Is Chat Model: Toggled Off

Use GPU: Toggled on

Accelerator: L4

Memory: 16GB

Storage: 30GB

Once the model configurations are saved, you can follow the same steps as in the LLama 3.1 example to move the model to staging, save it as a blueprint if needed, and deploy it. Monitoring and logs can be accessed through the deployment window.

Example 3: Deploying Jais 13B

For deploying the Jais 13B model, the process is similar to that of the LLama 3.1 and Mistral 7B models. Here are the specific configurations:

Name: Jais 13B

Model source (drop down selection): Model Repo

Source (drop down selection): HF

Model Source: inceptionai/jais-13b-chat

Secrets Blueprint: Refer to the secrets blueprints documentation for details.

Model Server: vLLM

Is Chat Model: Toggled On

Use GPU: Toggled On

Accelerator: L4

Memory: 16GB

Storage: 30GB

As with the other examples, once the model configurations are set, move the model to staging, save it as a blueprint if required, and deploy it. All deployment actions, monitoring, and logs can be accessed similarly through the deployment window.

Additional Considerations

When deploying models, there are several key aspects to keep in mind to ensure a smooth and effective process:

1. "Is Chat" Toggle

Models can be designed for various tasks such as instruct, chat, or other downstream tasks. It’s crucial to correctly toggle the "Is Chat" option based on the model’s intended purpose. If the model is specifically designed for chat interactions, ensure that the "Is Chat" toggle is enabled. For other tasks, leave it disabled to avoid misconfiguration.

2. Setting Correct Blueprints

For models gated by HuggingFace (HF), ensure that the secret blueprint is correctly configured. The owner of the secret blueprint should have the necessary access permissions granted on HuggingFace. Additionally, make sure that the terms of service for the model are accepted in the associated HF account to prevent deployment issues.

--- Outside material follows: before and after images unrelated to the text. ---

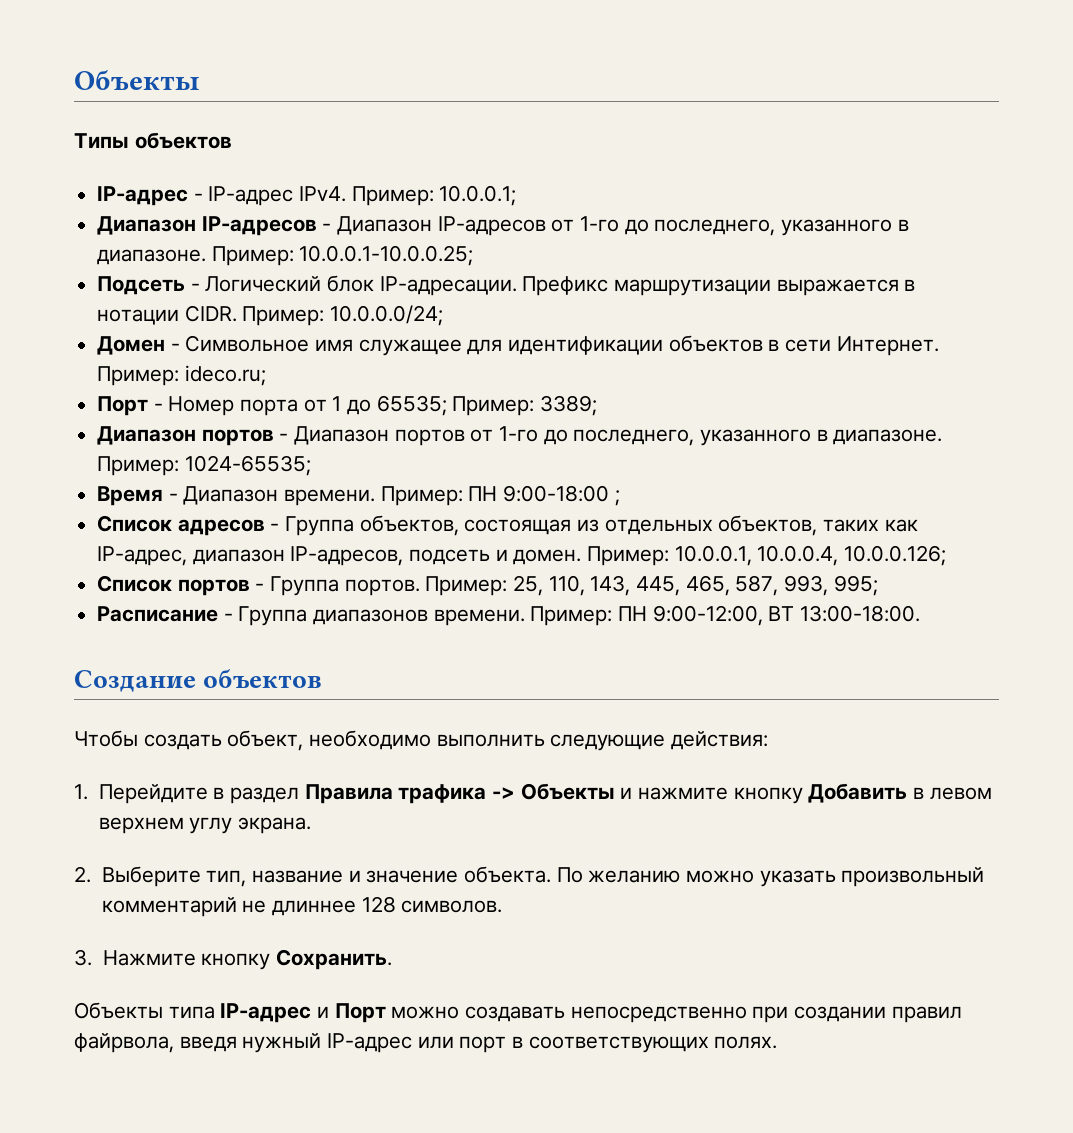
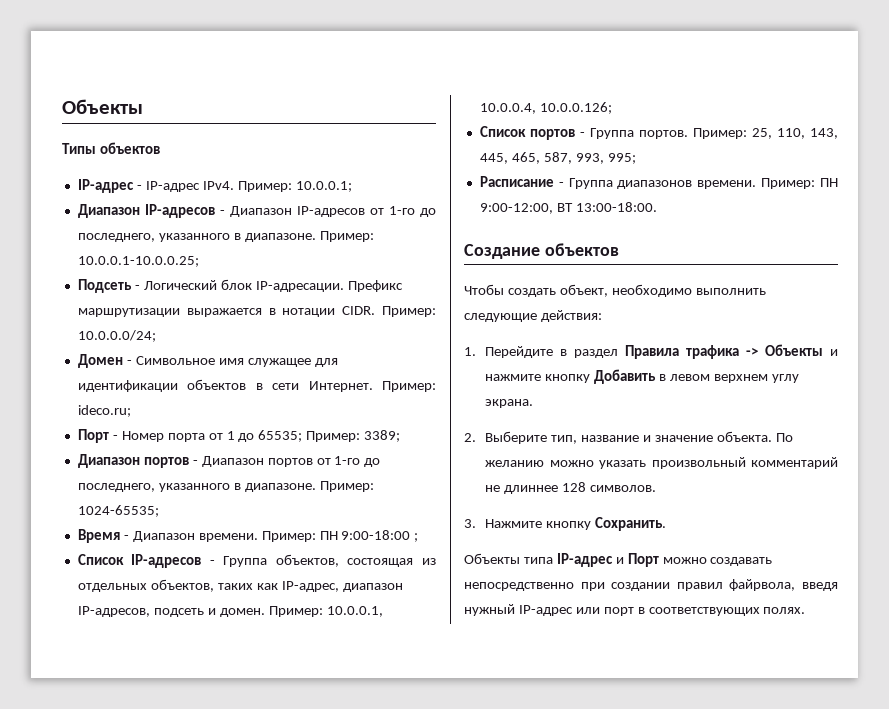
- Список адресов - Группа объектов, состоящая из отдельных объектов, таких как IP-адрес, диапазон IP-адресов, подсеть и домен.
+ Список IP-адресов - Группа объектов, состоящая из отдельных объектов, таких как IP-адрес, диапазон IP-адресов, подсеть и домен.

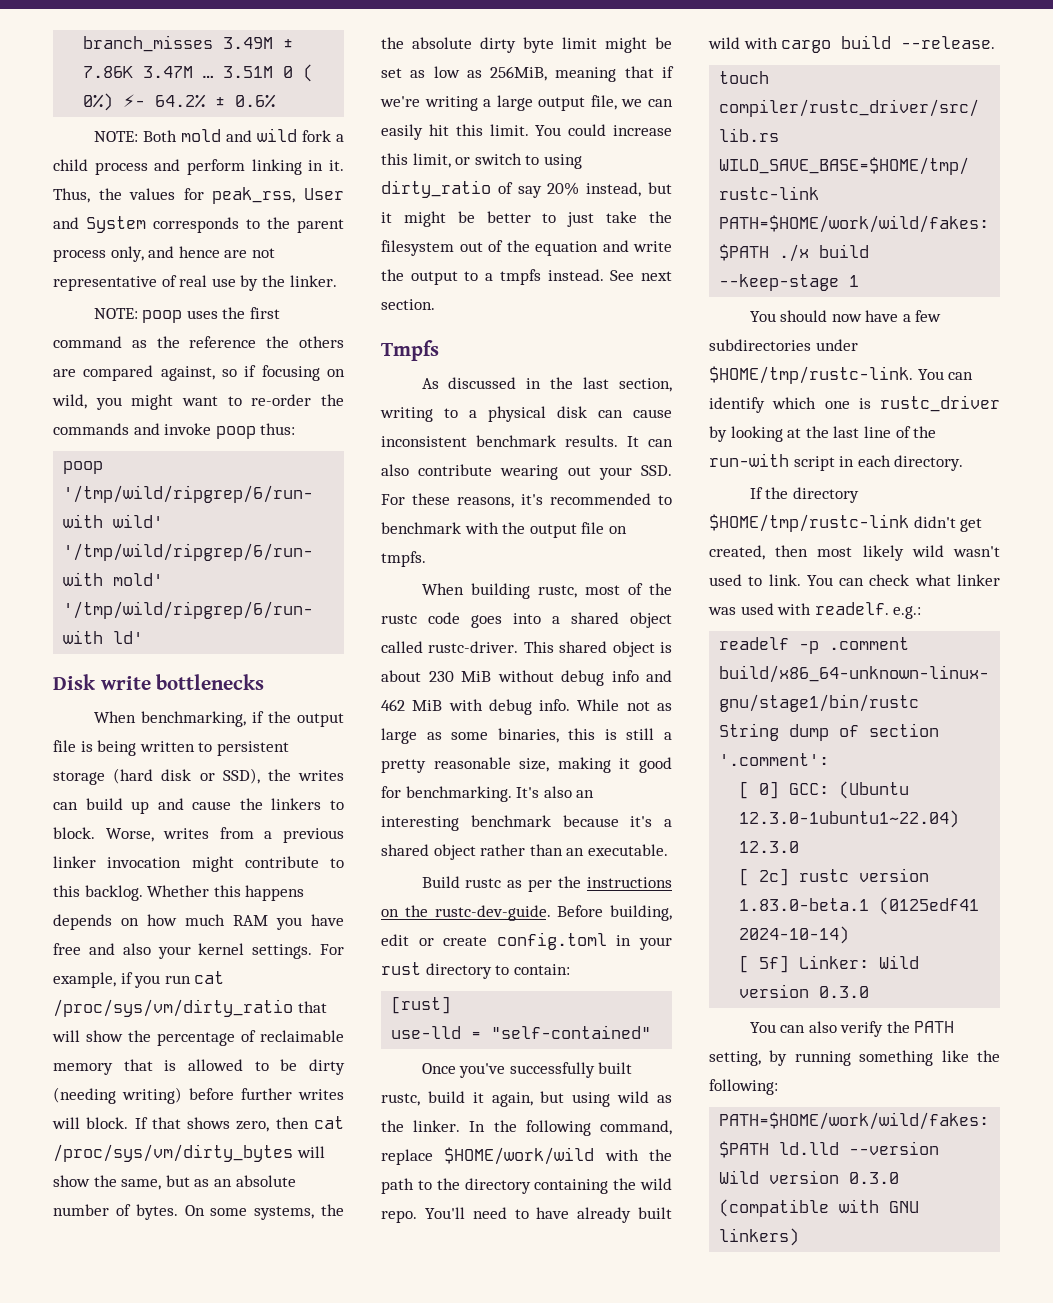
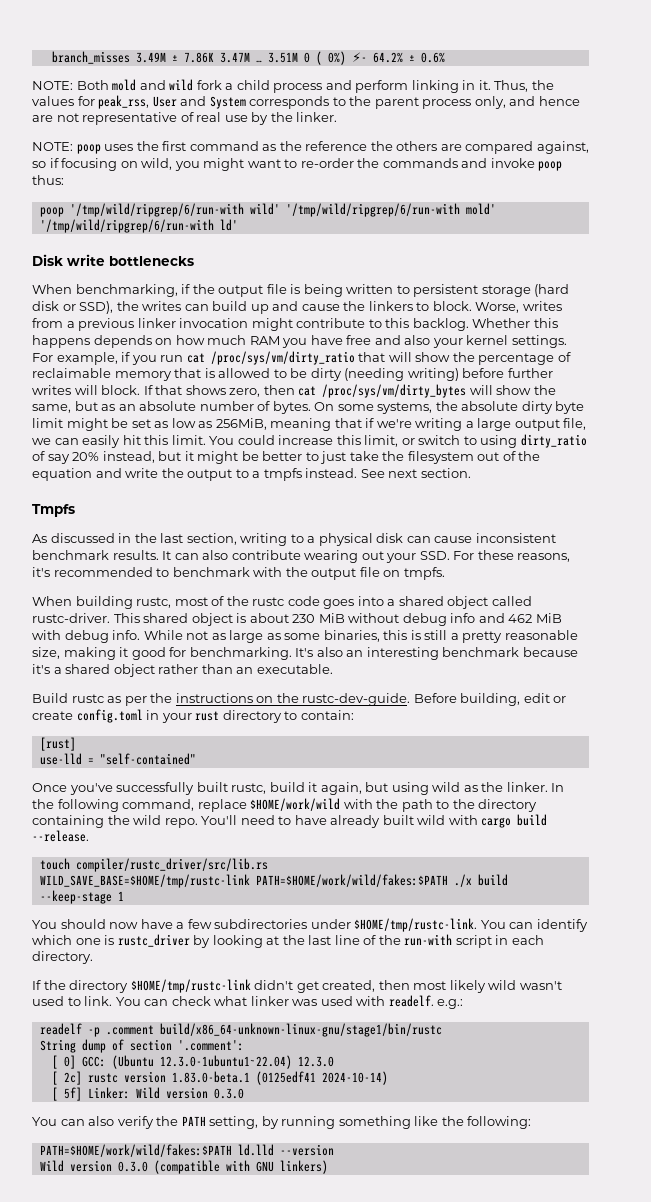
- On some systems, the the absolute dirty byte limit might be set as low as 256MiB, meaning that if we're writing a large output file, we can easily hit this limit.
+ On some systems, the absolute dirty byte limit might be set as low as 256MiB, meaning that if we're writing a large output file, we can easily hit this limit.

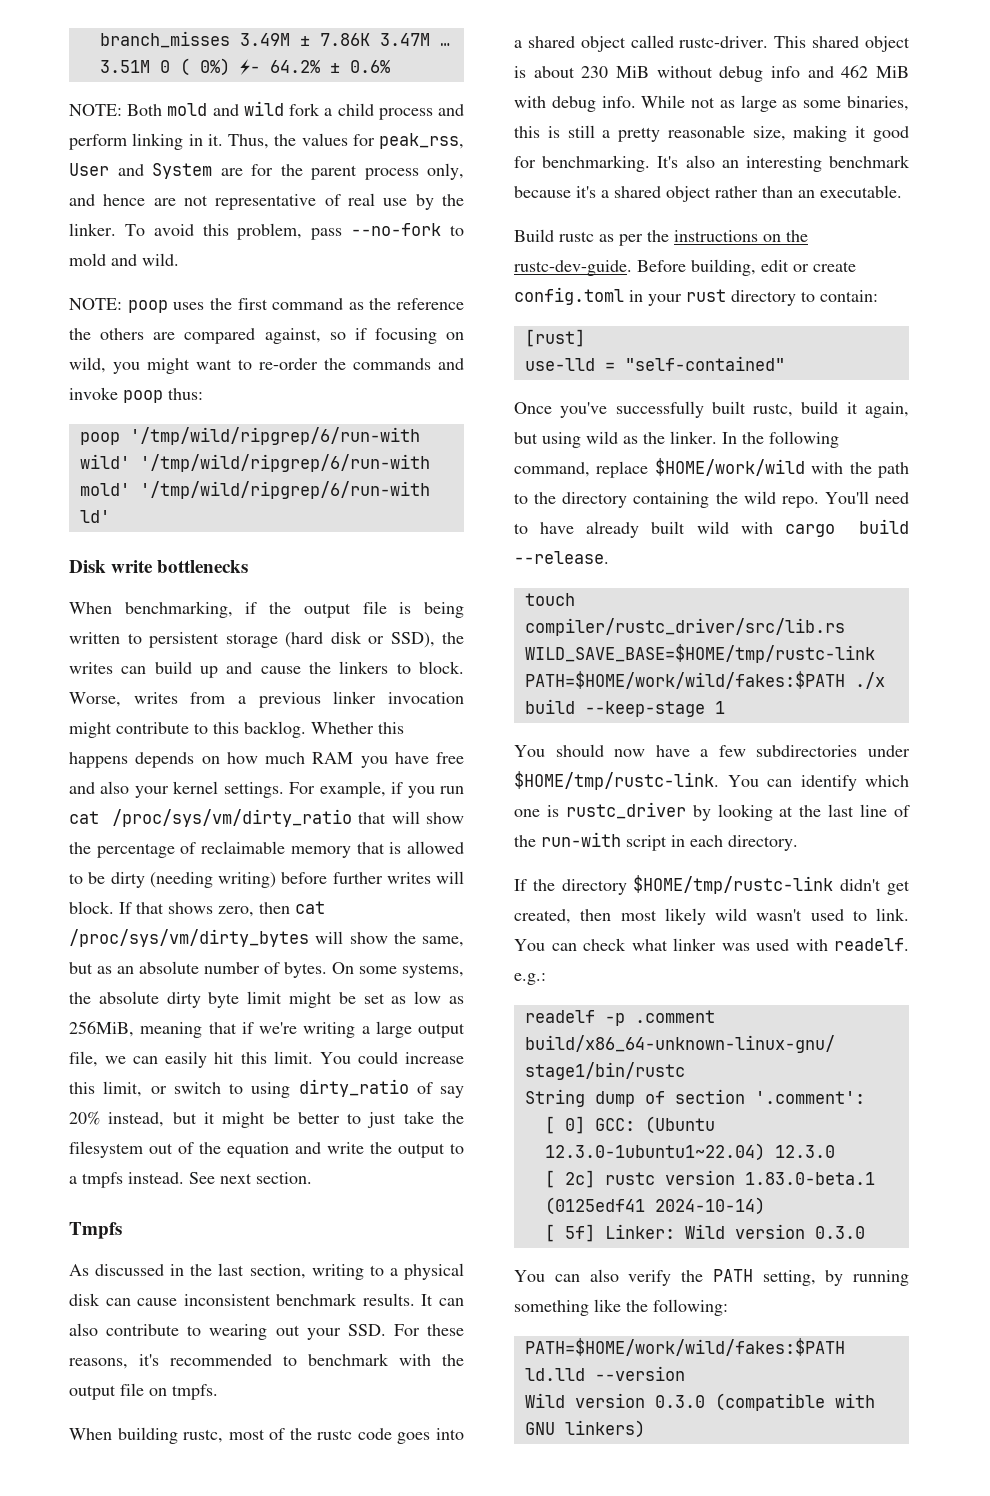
- Thus, the values for peak_rss, User and System corresponds to the parent process only, and hence are not representative of real use by the linker.
+ Thus, the values for peak_rss, User and System are for the parent process only, and hence are not representative of real use by the linker. To avoid this problem, pass --no-fork to mold and wild.
- It can also contribute wearing out your SSD. For these reasons, it's recommended to benchmark with the output file on tmpfs.
+ It can also contribute to wearing out your SSD. For these reasons, it's recommended to benchmark with the output file on tmpfs.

3. Monitoring Activity Logs

The platform provides an "Activity Logging" tab on the model overview page, where you can track deployment actions. This log includes details on who deployed the model and at what time. Regularly monitoring these logs is essential for maintaining accountability and understanding the deployment timeline.

By paying attention to these considerations, you can avoid common pitfalls and ensure that your model deployments are handled efficiently and securely.